Big Masses (and I’m not talking about a diet)
If there is one thing I learned last week, it’s that when you are drawing using only the blackest ink on the whitest paper, you need to have a perfect underlying construction, particularly if you are drawing a head.
Also, lonely little black spots are a distraction, better have ink masses, or spots linked to each other by the construction of the head.
But first, here is what I did this week (things will be easier to explain if you have this in front of you)
Once more I apologise for the white paper being a funny color but digimarc refuses to watermark my work on white paper (big big failure there digimarc guys!).
I decided to do and overdo construction this week, and because I’m really not good at all at drawing lightly on paper (I’m a brute) I went digital – this allowing me first to have as many layers of construction as I want, and make them disappear if I want, and also to have one or two layers on top of the ink (else they would be hidden by the ink) so that Glenn can see my construction, what went right and what went wrong.
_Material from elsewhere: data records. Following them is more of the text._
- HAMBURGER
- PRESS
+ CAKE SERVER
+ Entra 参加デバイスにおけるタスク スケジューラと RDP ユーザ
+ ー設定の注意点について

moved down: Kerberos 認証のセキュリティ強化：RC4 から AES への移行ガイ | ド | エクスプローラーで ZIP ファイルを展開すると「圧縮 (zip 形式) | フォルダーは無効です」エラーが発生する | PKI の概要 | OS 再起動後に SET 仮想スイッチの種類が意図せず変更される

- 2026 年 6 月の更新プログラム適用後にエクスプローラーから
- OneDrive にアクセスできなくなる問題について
Now that I look at it I wonder: is this drawing or painting? Is this design? A valid question, the simplification plays with 2D as well as 3D illusion – this is (let’s pretend I’ve printed it for you) a sheet of paper, flat as can be, with stains on it, also flat. Yet you see a head. That means 3d but at the same time it’s very 2D, the roundness of the head, the front/side opposition is reduced to it’s minimum, this could be a graffiti done on a wall with a stencil.
In short: stylistically, it’s a strange place to be. And I love it. I’m looking for a very black/white graphic, no greys, no-frills style (for a comic with a story in the same style). I find it’s forcing me to review my construction, my shapes, my 3D – even if the result is going to be very 2D.
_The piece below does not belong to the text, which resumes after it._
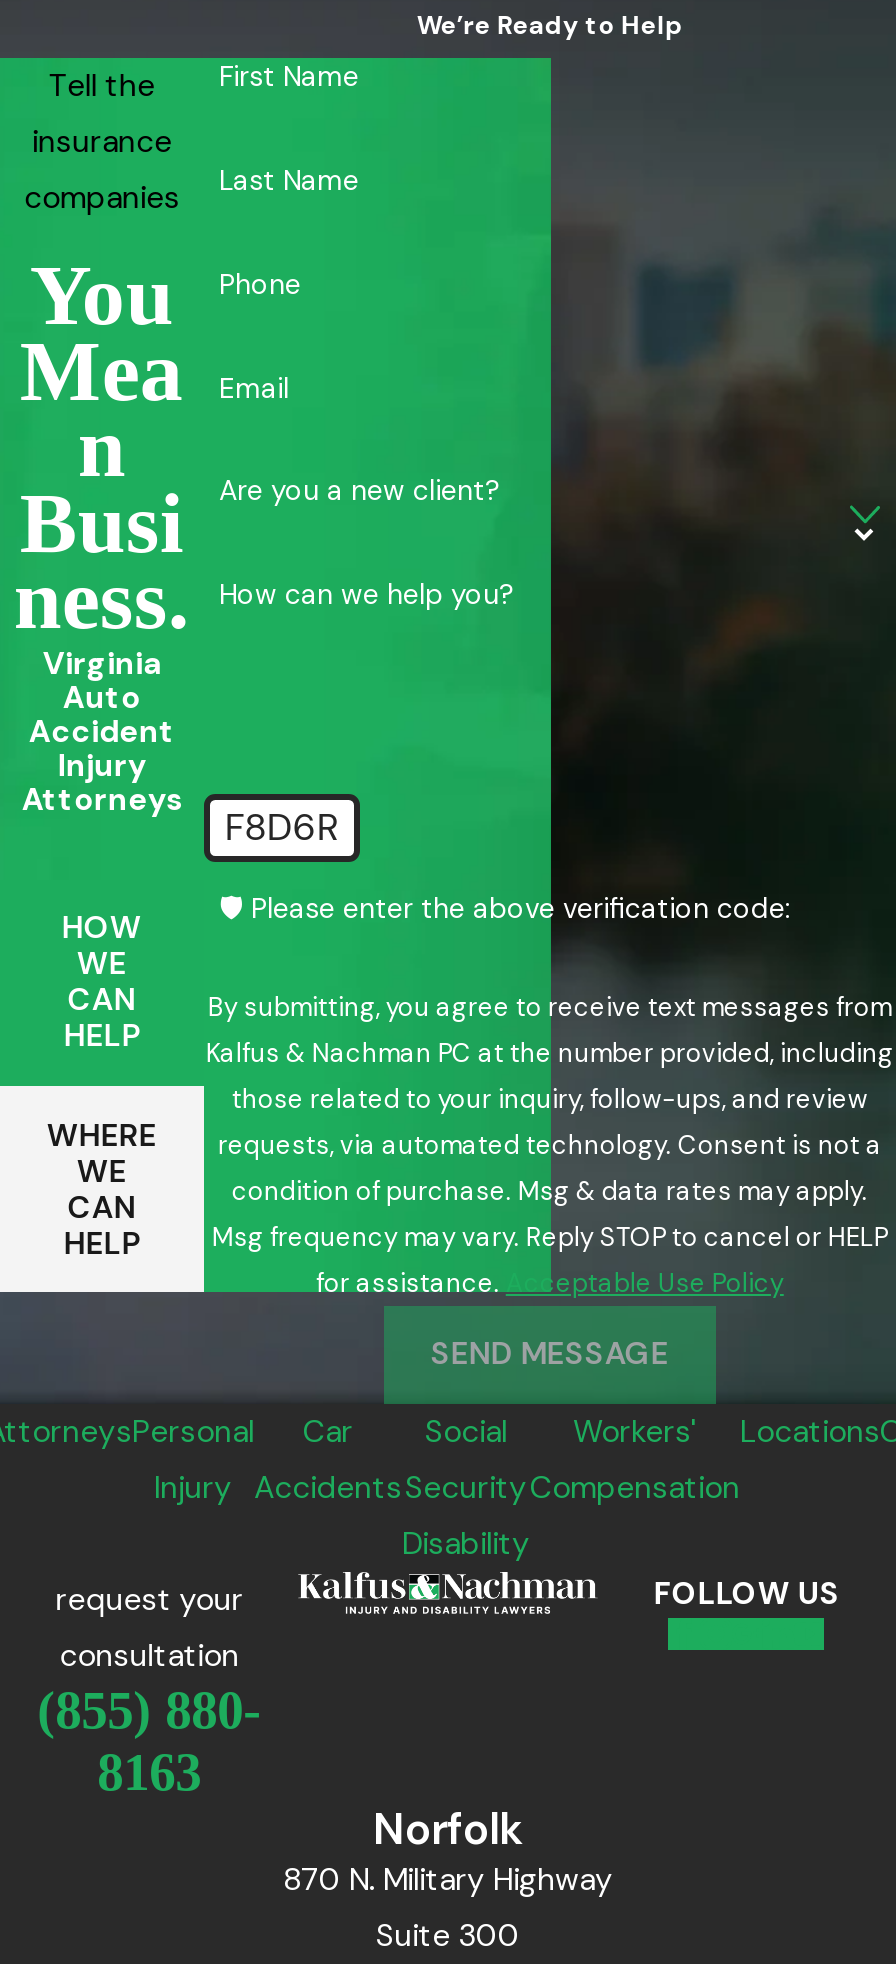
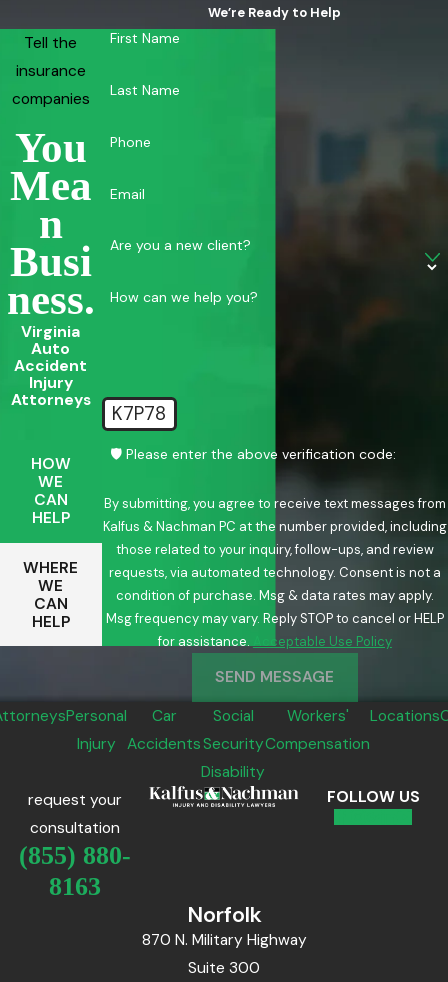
- F8D6R
+ K7P78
Let me share three personal keys to drawing a head, especially in perspective:
A/ In perspective, the eyes, bottom of nose, mouth and bottom of chin are parallel – sometimes converging a bit, but only if you are toying with fisheye effects, a head is too small to really show convergence clearly most of the time.
B/ The front of the face is not flat, whack your face against a wall (no, don’t!!!) and you’ll get a broken nose, plus big bruises on the middle of your forehead but nothing above the outer extremities of your eyebrows – this explains why, in profile, you see the nose so well, as well as the middle of the forehead: it’s further forward than the rest, including the eyes! Think about it and the placement of the eye in profile)
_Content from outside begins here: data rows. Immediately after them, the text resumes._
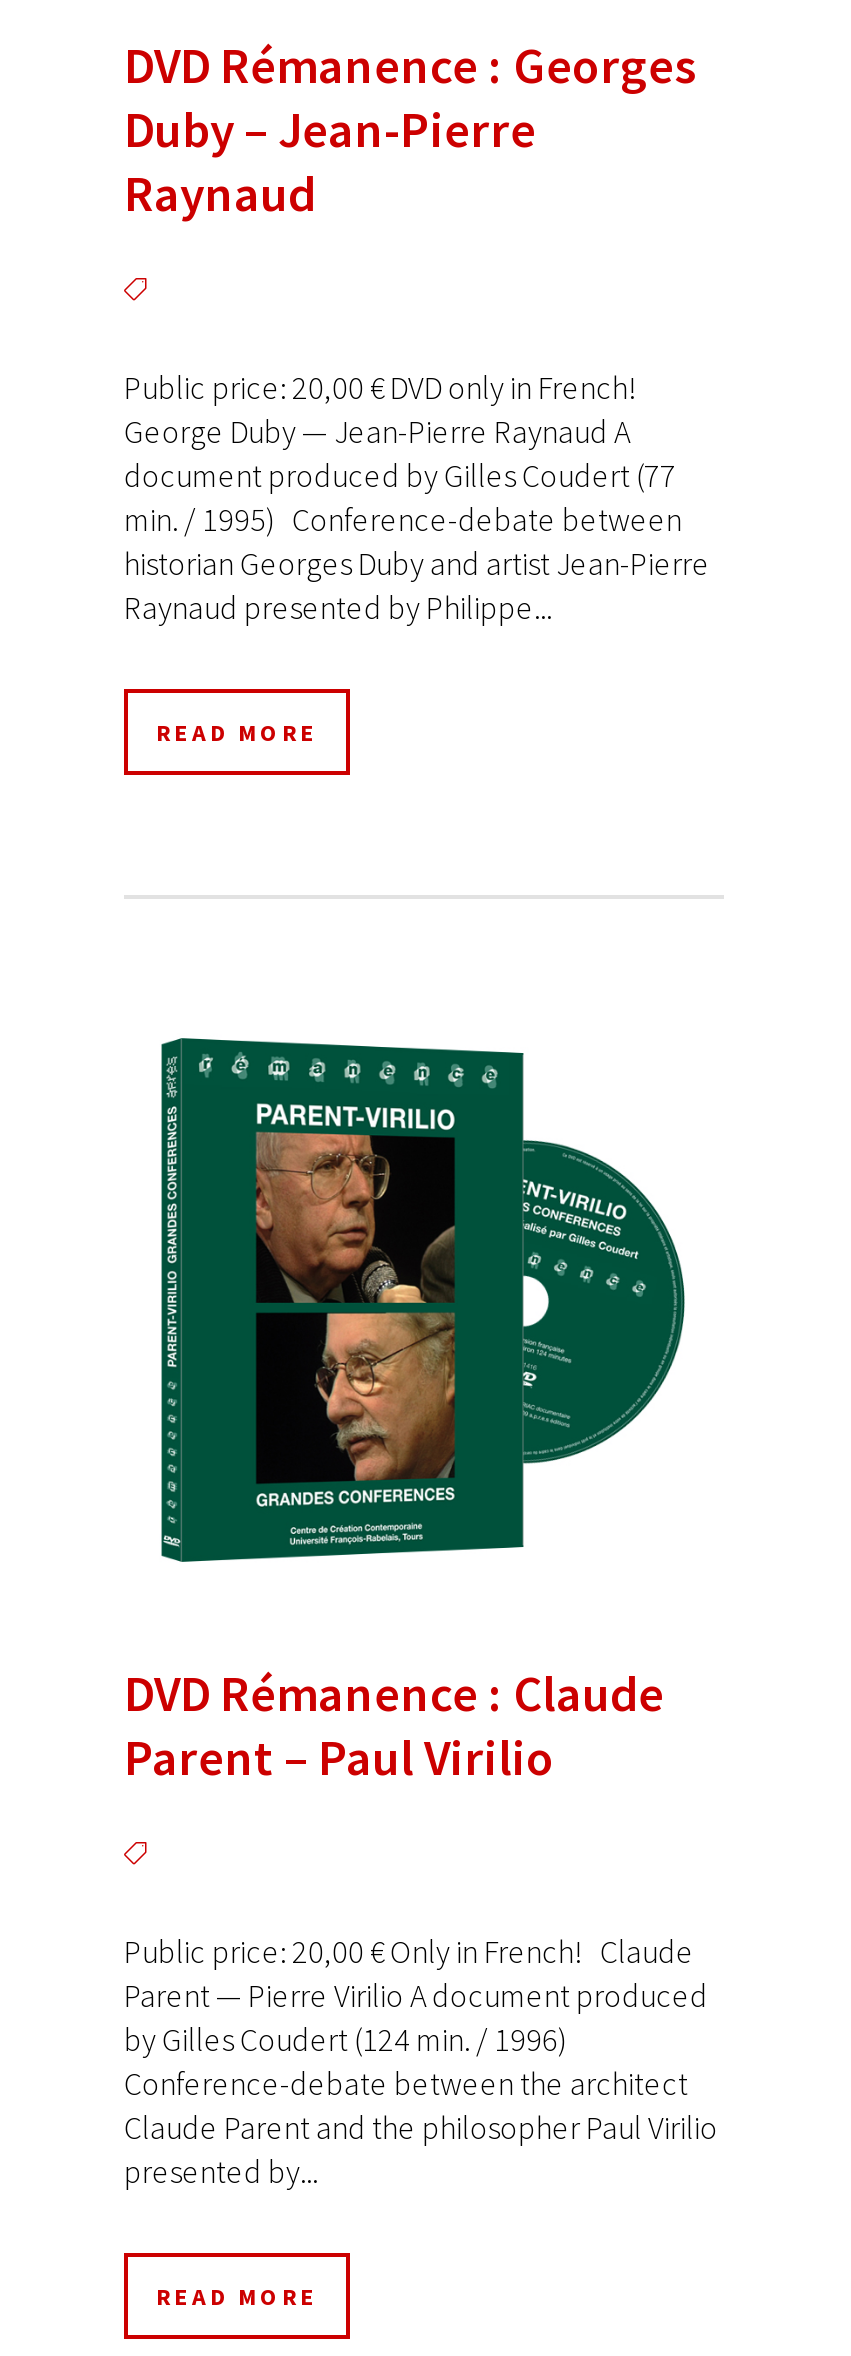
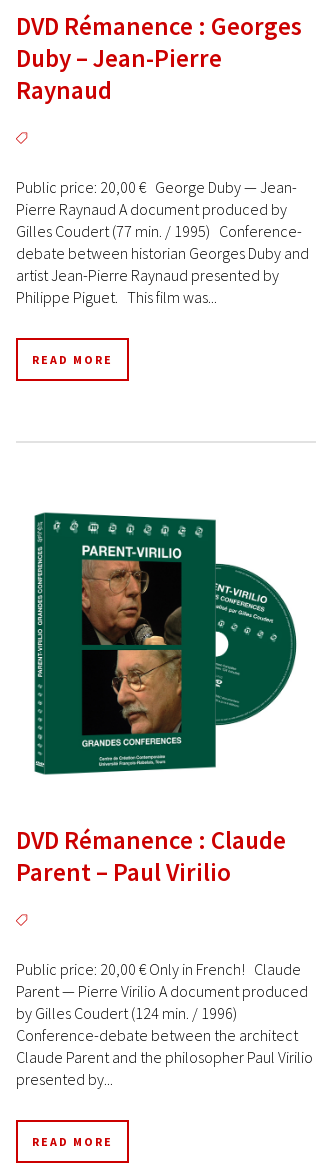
- Public price: 20,00 € DVD only in French!
- George Duby — Jean-Pierre Raynaud A
- document produced by Gilles Coudert (77
- min. / 1995) Conference-debate between
- historian Georges Duby and artist Jean-Pierre
- Raynaud presented by Philippe...
+ Public price: 20,00 € George Duby — Jean-
+ Pierre Raynaud A document produced by
+ Gilles Coudert (77 min. / 1995) Conference-
+ debate between historian Georges Duby and
+ artist Jean-Pierre Raynaud presented by
+ Philippe Piguet. This film was...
C/ If for fun or exercise your think of the head as a box, be sure where the angles are: temples? too large, be more precise! and what about the cheek level? be sure to get that right.
End of my smart-ass know-it-all moment. And let’s see what someone who really knows has to say about my work for the week: Glenn Vilppu’s crit!
Glenn was very happy with what I did, perhaps the guy making a grimace is too complex, I could simplify more (aspirin please!).
The three others suffer from the same two problems: the black describing the neck and top of torso don’t really describe anything real, there is no construction there (I confess, I did not construct those bits, I was head-obsessed – my fault), and the shadow under the nose or even around the mouth is not completely satisfactory: realistic perhaps, but not legible – sacrifice realism to get legibility. The chances that someone will reconstruct the lighting and make a friend pose in order to check if the light “really” does “that” are slim (and if someone does, he/she is probably mad, so who cares). Once more: if you know your construction inside-out, you know how far from the real you can go, and still look believable (while gaining clarity).
In short: I’ve learned this week to be even more analytical, and to apply the same treatment to all parts of what i’m drawing (lazy me!)
See you next week, and draw everyday!!!!
Stay safe too…
Anton.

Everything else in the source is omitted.